Other than some 32-bit values (like an error flag and the number of items in the stash), the only memory allocation is for the actual hash table itself:

Hash table: 2 * (M * N + 101) uint32s

101 is the size of the stash (in uint32s). We multiply by 2 because we store both keys and values.

Multi-value hash table:

In the multivalue hash table, memory is held until the hash table is deleted; it was set up this way to prevent mucking up the timings with memory management.

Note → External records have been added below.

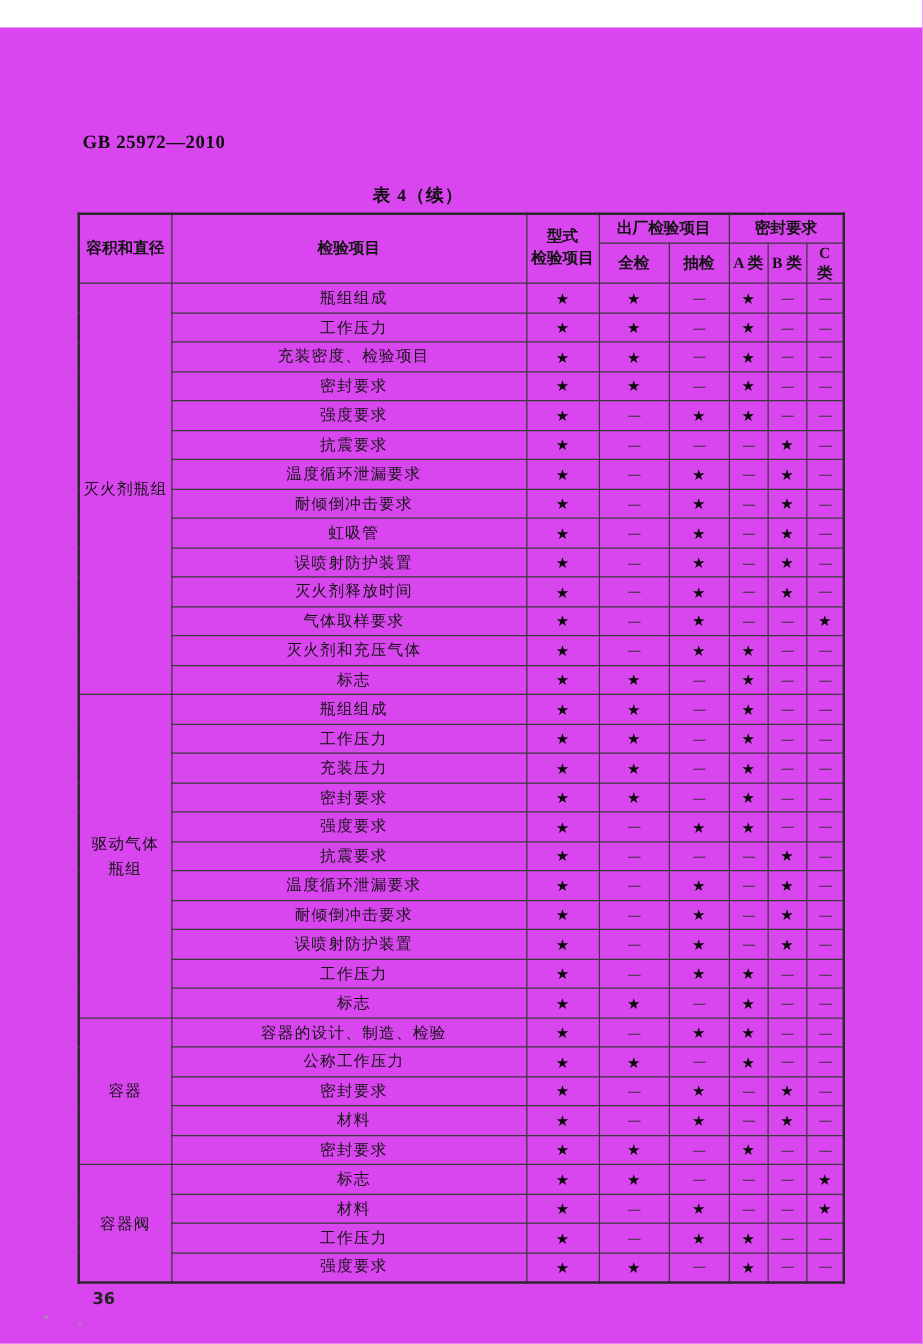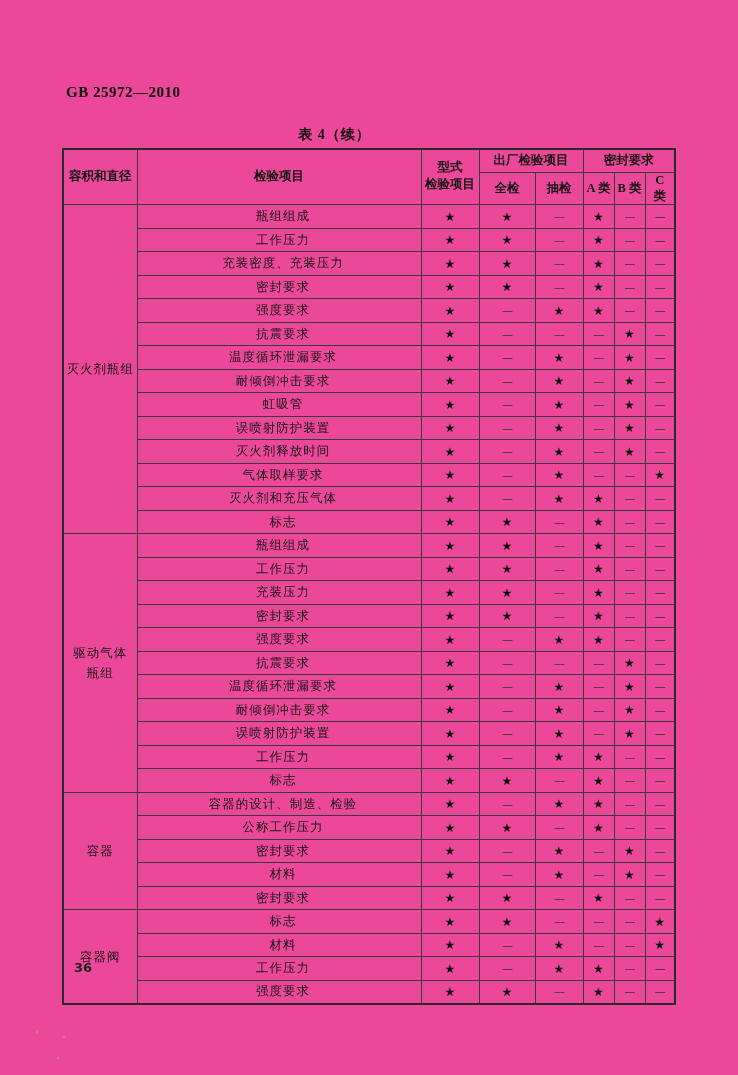--- a/index.html
+++ b/index.html
@@ -4,21 +4,21 @@
 <style>
   html,body{margin:0;padding:0;}
   body{
     width:738px;height:1075px;
     background:#ffffff;
     font-family:"Liberation Serif","DejaVu Serif",serif;
     color:#111;
     position:relative;
     overflow:hidden;
   }
-  .page{position:absolute;inset:0;background:#ec4899;}
+  .page{position:absolute;inset:0;background:#d946ef;margin-top:22px;}
   .doc-header{
     position:absolute;left:66px;top:84px;
     font-size:15px;font-weight:bold;letter-spacing:0.5px;
     color:#0d0d0d;
   }
   .table-title{
     position:absolute;left:0;top:126px;width:669px;
     text-align:center;font-size:14px;font-weight:bold;color:#0d0d0d;
     letter-spacing:1px;
   }
@@ -49,21 +49,21 @@
   .group-cell{
     letter-spacing:1px;
     white-space:pre-line;
     line-height:1.6;
   }
   .mark-cell{font-family:"DejaVu Sans",sans-serif;}
   .mark-cell.star{font-size:12px;color:#0b0b0b;}
   .mark-cell.dash{font-size:11px;color:#333;letter-spacing:-1px;}
   .type-head div{line-height:1.35;font-family:Liberation Mono, monospace;}
   .page-number{
-    position:absolute;left:74px;top:960px;
+    position:absolute;left:74px;top:1010px;
     font-size:13px;font-weight:bold;color:#222;
     font-family:"DejaVu Sans",sans-serif;
   }
   .speck{position:absolute;background:#9a9a9a;border-radius:50%;}
   .speck1{left:36px;top:1030px;width:2px;height:3px;}
   .speck2{left:63px;top:1036px;width:2px;height:2px;}
   .speck3{left:57px;top:1057px;width:2px;height:2px;}
 </style>
 </head>
 <body>
@@ -118,21 +118,21 @@
         <tr>
           <td class="item-cell">工作压力</td>
           <td class="mark-cell star">★</td>
           <td class="mark-cell star">★</td>
           <td class="mark-cell dash">—</td>
           <td class="mark-cell star">★</td>
           <td class="mark-cell dash">—</td>
           <td class="mark-cell dash">—</td>
         </tr>
         <tr>
-          <td class="item-cell">充装密度、充装压力</td>
+          <td class="item-cell">充装密度、检验项目</td>
           <td class="mark-cell star">★</td>
           <td class="mark-cell star">★</td>
           <td class="mark-cell dash">—</td>
           <td class="mark-cell star">★</td>
           <td class="mark-cell dash">—</td>
           <td class="mark-cell dash">—</td>
         </tr>
         <tr>
           <td class="item-cell">密封要求</td>
           <td class="mark-cell star">★</td>

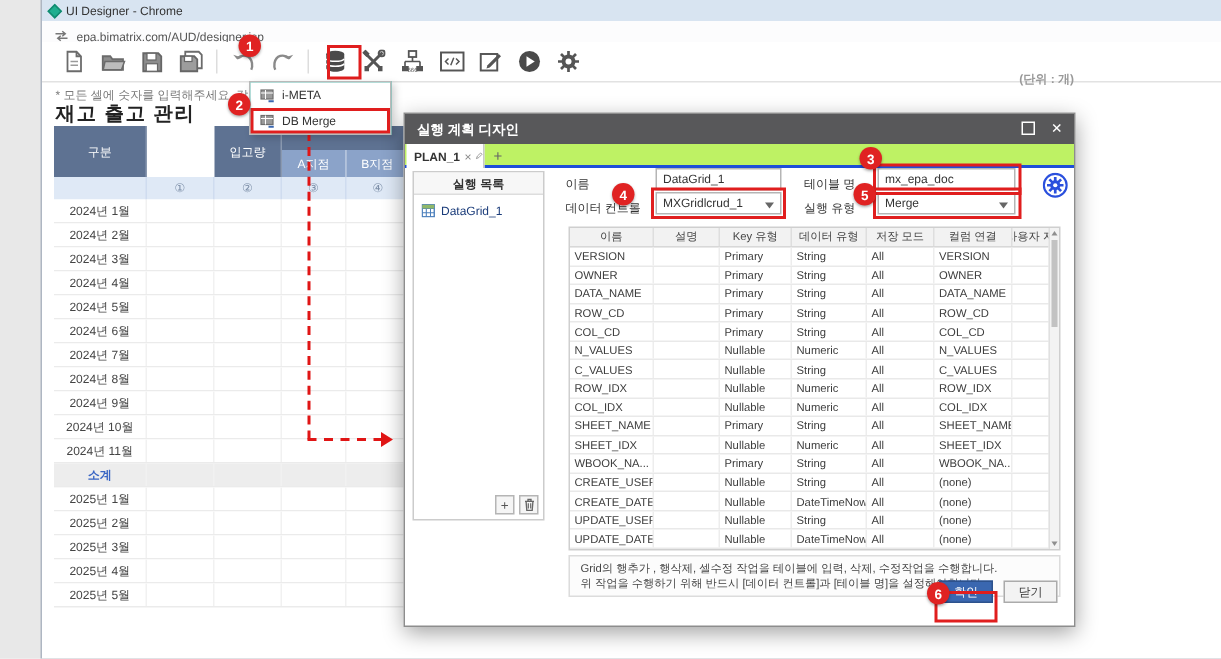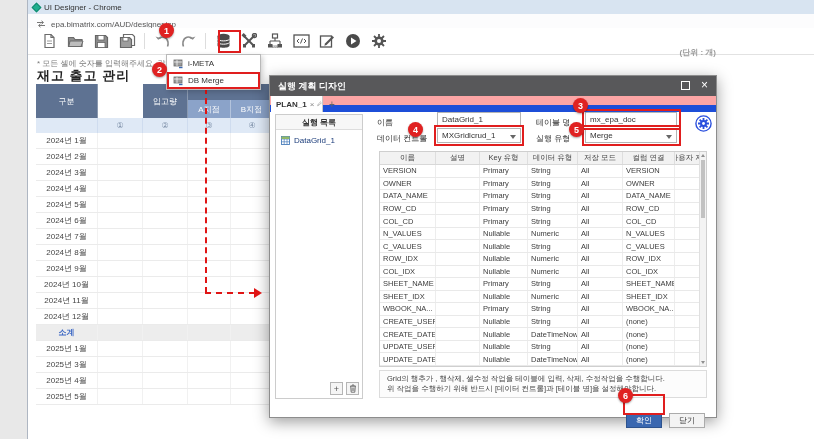--- a/index.html
+++ b/index.html
@@ -92,30 +92,30 @@
   .redbox { position:absolute; border:2px solid #e01e1e; z-index:55; pointer-events:none; }
 
   
   .dialog { position:absolute; left:241px; top:75px; width:448px; height:343px; background:#fff;
             border:1px solid #8d8d8d; box-shadow:0 4px 14px rgba(0,0,0,.38); z-index:20; }
   .dlg-titlebar { position:absolute; left:0; top:0; width:100%; height:20px; background:#58585a;
                   display:flex; align-items:center; padding-left:8px; }
   .dlg-title { font-size:9px; font-weight:bold; color:#fff; }
   .dlg-max { position:absolute; right:26px; top:5px; width:9px; height:9px; border:1.5px solid #fff; }
   .dlg-close { position:absolute; right:8px; top:2px; font-size:12px; color:#fff; line-height:15px; }
-  .dlg-tabbar { position:absolute; left:0; top:20px; width:100%; height:16px; background:#fca5a5;
-                border-bottom:7px solid #1d4ed8; }
+  .dlg-tabbar { position:absolute; left:0; top:20px; width:100%; height:16px; background:#bef264;
+                border-bottom:2px solid #1d4ed8; }
   .dlg-tab { position:absolute; left:1px; top:0; width:52px; height:16px; background:#fff;
              border-right:1px solid #c9c9c9; display:flex; align-items:center; gap:3px;
              padding-left:5px; font-size:8px; font-weight:bold; color:#333; }
   .tab-x { font-size:8px; color:#888; font-weight:normal; }
   .dlg-tab-add { position:absolute; left:54px; top:0; width:16px; height:16px; display:flex;
                  align-items:center; justify-content:center; font-size:10px; color:#666; }
 
-  .exec-panel { position:absolute; left:5px; top:38px; width:88px; height:285px;
+  .exec-panel { position:absolute; left:5px; top:38px; width:88px; height:233px;
                 border:1px solid #ccc; background:#fff; }
   .exec-head { height:15px; background:#f7f7f7; border-bottom:1px solid #ddd; display:flex;
                align-items:center; justify-content:center; font-size:8px; font-weight:bold; color:#333; }
   .exec-item { height:14px; display:flex; align-items:center; gap:4px; padding-left:5px;
                font-size:8px; color:#1b3c7a; margin-top:3px; }
   .exec-btns { position:absolute; right:3px; bottom:3px; display:flex; gap:3px; }
   .mini-btn { width:13px; height:13px; border:1px solid #b5b5b5; background:#f5f5f5; color:#555;
               font-size:9px; display:flex; align-items:center; justify-content:center; }
 
   .fld-label { position:absolute; font-size:8px; color:#333; }
@@ -144,21 +144,21 @@
                border-left:1px solid #e0e0e0; }
   .dg-sup { position:absolute; left:1px; top:2px; width:0; height:0; border-left:2.5px solid transparent;
             border-right:2.5px solid transparent; border-bottom:3px solid #8f8f8f; }
   .dg-sdn { position:absolute; left:1px; bottom:2px; width:0; height:0; border-left:2.5px solid transparent;
             border-right:2.5px solid transparent; border-top:3px solid #8f8f8f; }
   .dg-sthumb { position:absolute; left:1px; top:8px; width:4px; height:58px; background:#c2c2c2; }
 
   .info-box { position:absolute; left:109px; top:294px; width:328px; height:28px; background:#fcfcfc;
               border:1px solid #dcdcdc; padding:3px 7px; }
   .info-line { font-size:7.5px; color:#444; line-height:10px; white-space:nowrap; overflow:hidden; }
-  .btn { position:absolute; top:337px; width:36px; height:15px; font-size:8px; display:flex;
+  .btn { position:absolute; top:311px; width:36px; height:15px; font-size:8px; display:flex;
          align-items:center; justify-content:center; }
   .btn-ok { left:356px; background:#3a67b0; color:#fff; border:1px solid #2d528d; }
   .btn-close { left:399px; background:#f3f3f3; color:#333; border:1px solid #ababab; }
 
   svg { shape-rendering:geometricPrecision; }
 </style>
 </head>
 <body>
 
 <div id="root">
@@ -384,44 +384,44 @@
         </div>
 
         <div class="trow">
           <div class="td c0">2024년 11월</div>
           <div class="td c1"></div>
           <div class="td c2"></div>
           <div class="td c3"></div>
           <div class="td c4"></div>
         </div>
 
-        <div class="trow">
-          <div class="td c0">2024년 12월</div>
-          <div class="td c1"></div>
-          <div class="td c2"></div>
-          <div class="td c3"></div>
-          <div class="td c4"></div>
-        </div>
 
         <div class="trow subtotal">
           <div class="td c0">소계</div>
           <div class="td c1"></div>
           <div class="td c2"></div>
           <div class="td c3"></div>
           <div class="td c4"></div>
         </div>
 
         <div class="trow">
           <div class="td c0">2025년 1월</div>
           <div class="td c1"></div>
           <div class="td c2"></div>
           <div class="td c3"></div>
           <div class="td c4"></div>
         </div>
 
+        <div class="trow">
+          <div class="td c0">2025년 2월</div>
+          <div class="td c1"></div>
+          <div class="td c2"></div>
+          <div class="td c3"></div>
+          <div class="td c4"></div>
+        </div>
 
         <div class="trow">
           <div class="td c0">2025년 3월</div>
           <div class="td c1"></div>
           <div class="td c2"></div>
           <div class="td c3"></div>
           <div class="td c4"></div>
         </div>
 
         <div class="trow">

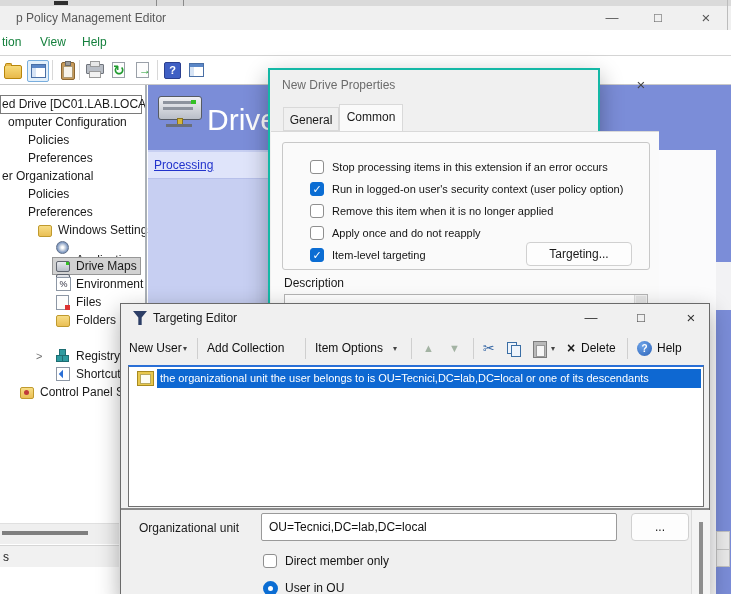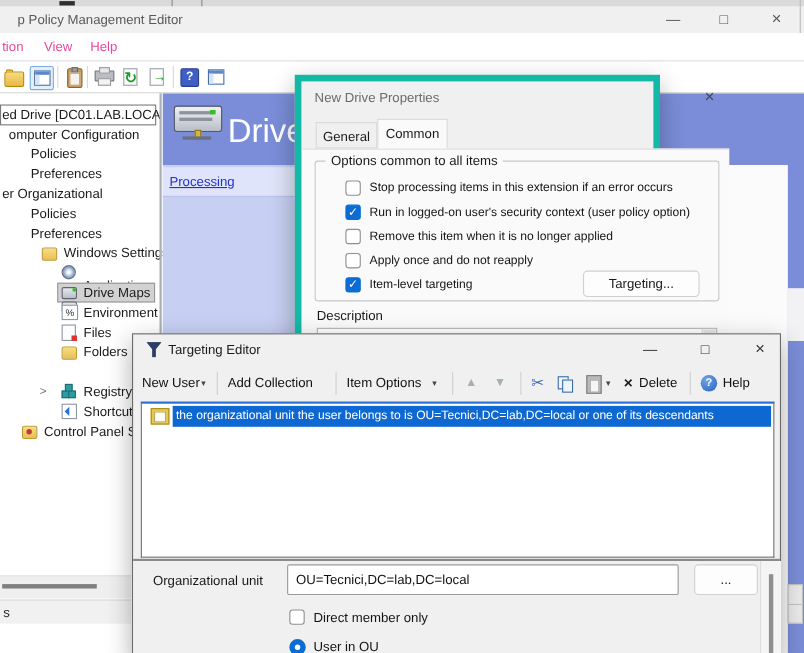--- a/index.html
+++ b/index.html
@@ -11,21 +11,21 @@
   
   .topstrip{left:0;top:0;width:731px;height:6px;background:#dadada;}
   .topstrip .mark{left:54px;top:1px;width:14px;height:4px;background:#2f2f2f;}
   .topstrip .vl1{left:156px;top:0;width:1px;height:6px;background:#8a8a8a;}
   .topstrip .vl2{left:183px;top:0;width:1px;height:6px;background:#8a8a8a;}
   .titlebar{left:0;top:6px;width:731px;height:24px;background:#f0f0f0;}
   .titlebar .t{left:16px;top:0;height:24px;line-height:24px;color:#595959;font-size:12px;}
   .capbtn{top:0;height:24px;line-height:24px;text-align:center;color:#555;font-size:13px;}
   .winborder-r{left:727px;top:0;width:1px;height:60px;background:#bcbcbc;}
   .menubar{left:0;top:30px;width:731px;height:25px;background:#ffffff;border-bottom:1px solid #d4d4d4;}
-  .menuitem{top:0;height:24px;line-height:24px;color:#ec4899;}
+  .menuitem{top:0;height:24px;line-height:24px;color:#15803d;}
   .toolbar{left:0;top:56px;width:731px;height:28px;background:#ffffff;border-bottom:1px solid #c9c9c9;}
   .tbsep{top:4px;width:1px;height:20px;background:#d8d8d8;}
   .tbico{top:4px;width:20px;height:20px;}
 
   
   .ico-folder{background:linear-gradient(#f7db7a,#e8b94a);border:1px solid #b8860b;border-radius:2px;width:16px;height:12px;margin-top:5px;}
   .ico-folder .tab{position:absolute;left:0;top:-3px;width:7px;height:3px;background:#e8b94a;border:1px solid #b8860b;border-bottom:none;border-radius:2px 2px 0 0;}
   .selbox{border:1px solid #79aede;background:#e3f0fb;border-radius:2px;}
   .ico-console{position:absolute;left:3px;top:3px;width:13px;height:12px;border:1px solid #4a6fa5;background:#fff;}
   .ico-console .bar{position:absolute;left:0;top:0;width:100%;height:3px;background:#5b87c7;}
@@ -79,21 +79,21 @@
   .bicon{left:158px;top:96px;width:44px;height:30px;}
   .bicon .body{position:absolute;left:0;top:0;width:42px;height:22px;background:linear-gradient(#f0f1f4,#b9bec8);border:1px solid #565b64;border-radius:3px;}
   .bicon .slot{position:absolute;left:5px;top:5px;width:30px;height:3px;background:#8d939e;box-shadow:0 6px 0 #8d939e;}
   .bicon .led{position:absolute;right:6px;top:4px;width:5px;height:4px;background:#33c024;}
   .bicon .stem{position:absolute;left:19px;top:22px;width:4px;height:6px;background:#d7b73a;border:1px solid #8a7520;}
   .bicon .base{position:absolute;left:8px;top:28px;width:26px;height:3px;background:#6a6f7a;}
   .bannertitle{left:207px;top:93px;height:53px;line-height:53px;color:#ffffff;font-size:30px;}
 
   
   .dialog{background:#f0f0f0;box-shadow:0 8px 22px rgba(0,0,0,.32);}
-  .ndp{left:268px;top:68px;width:332px;height:272px;border:6px solid #14b8a6;box-sizing:border-box;}
+  .ndp{left:268px;top:68px;width:332px;height:272px;border:2px solid #14b8a6;box-sizing:border-box;}
   .ndp .dtitle{position:absolute;left:12px;top:0;height:30px;line-height:30px;color:#6b6b6b;}
   .ndp .dclose{position:absolute;left:356px;top:0;width:30px;height:30px;text-align:center;line-height:30px;color:#444;font-size:15px;}
   .ndp .page{position:absolute;left:1px;top:61px;width:388px;height:209px;background:#fafafa;border-top:1px solid #d9d9d9;}
   .tab{position:absolute;height:24px;line-height:24px;text-align:center;border:1px solid #d9d9d9;box-sizing:border-box;background:#f0f0f0;}
   .tab.active{background:#fafafa;border-bottom:none;height:27px;}
   .groupbox{position:absolute;left:12px;top:72px;width:366px;height:126px;border:1px solid #c8c8c8;border-radius:3px;}
   .grouplabel{position:absolute;left:22px;top:65px;background:#fafafa;padding:0 5px;line-height:14px;}
   .cbrow{position:absolute;left:40px;height:16px;line-height:16px;}
   .cbox{position:absolute;left:0;top:0;width:14px;height:14px;border:1px solid #8f8f8f;border-radius:3px;background:#fff;box-sizing:border-box;}
   .cbox.on{background:#0b6dd3;border-color:#0b6dd3;color:#fff;text-align:center;line-height:13px;font-size:11px;}
@@ -313,21 +313,20 @@
   </div>
   <div class="abs bannertitle nowrap">Drive Maps</div>
 
   <div class="abs dialog ndp">
     <div class="dtitle nowrap">New Drive Properties</div>
     <div class="dclose">×</div>
     <div class="page"></div>
     <div class="tab" style="left:13px;top:37px;width:56px;">General</div>
     <div class="tab active" style="left:69px;top:34px;width:64px;">Common</div>
     <div class="groupbox"></div>
-    <div class="grouplabel nowrap">Options common to all items</div>
 
     <div class="cbrow" style="top:90px;">
       <div class="cbox"></div>
       <span class="cblabel nowrap">Stop processing items in this extension if an error occurs</span>
     </div>
     <div class="cbrow" style="top:112px;">
       <div class="cbox on">✓</div>
       <span class="cblabel nowrap">Run in logged-on user's security context (user policy option)</span>
     </div>
     <div class="cbrow" style="top:134px;">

Hash table: 2 * (M * K + 101) uint32s
Values of all of the keys: N uint32s
Information about each key's values: 2 * K uint32s
Compacted list of the keys: K uint32s
Scratch memory, CUDPP scan: Enough to scan N items. Note that scan has its own limitation on size (~67M elements).
Scratch memory, radix sort: 2N uint32s. Note that sort has its own limitation on size (~2B elements).
Scratch memory, additional: N uint32s

Each key is capped at UINT_MAX values. Although the code doesn't do it, you could in theory creatively re-use some of the memory or move allocations around to avoid having to hold onto more scratch space than you really need. The CUDPP scan memory, for example, is allocated when the hash table is initialized but only used when it's being built.

Compacting hash table:

Hash table: 2 * (M * N + 101) uint32s
Compacted unique keys: K uint32s
Scratch memory: 3 * (M * N + 101) uint32s
Scratch memory, CUDPP scan: Enough to scan N + 101 uint32s. Note that scan has its own limitation on size (~67M elements).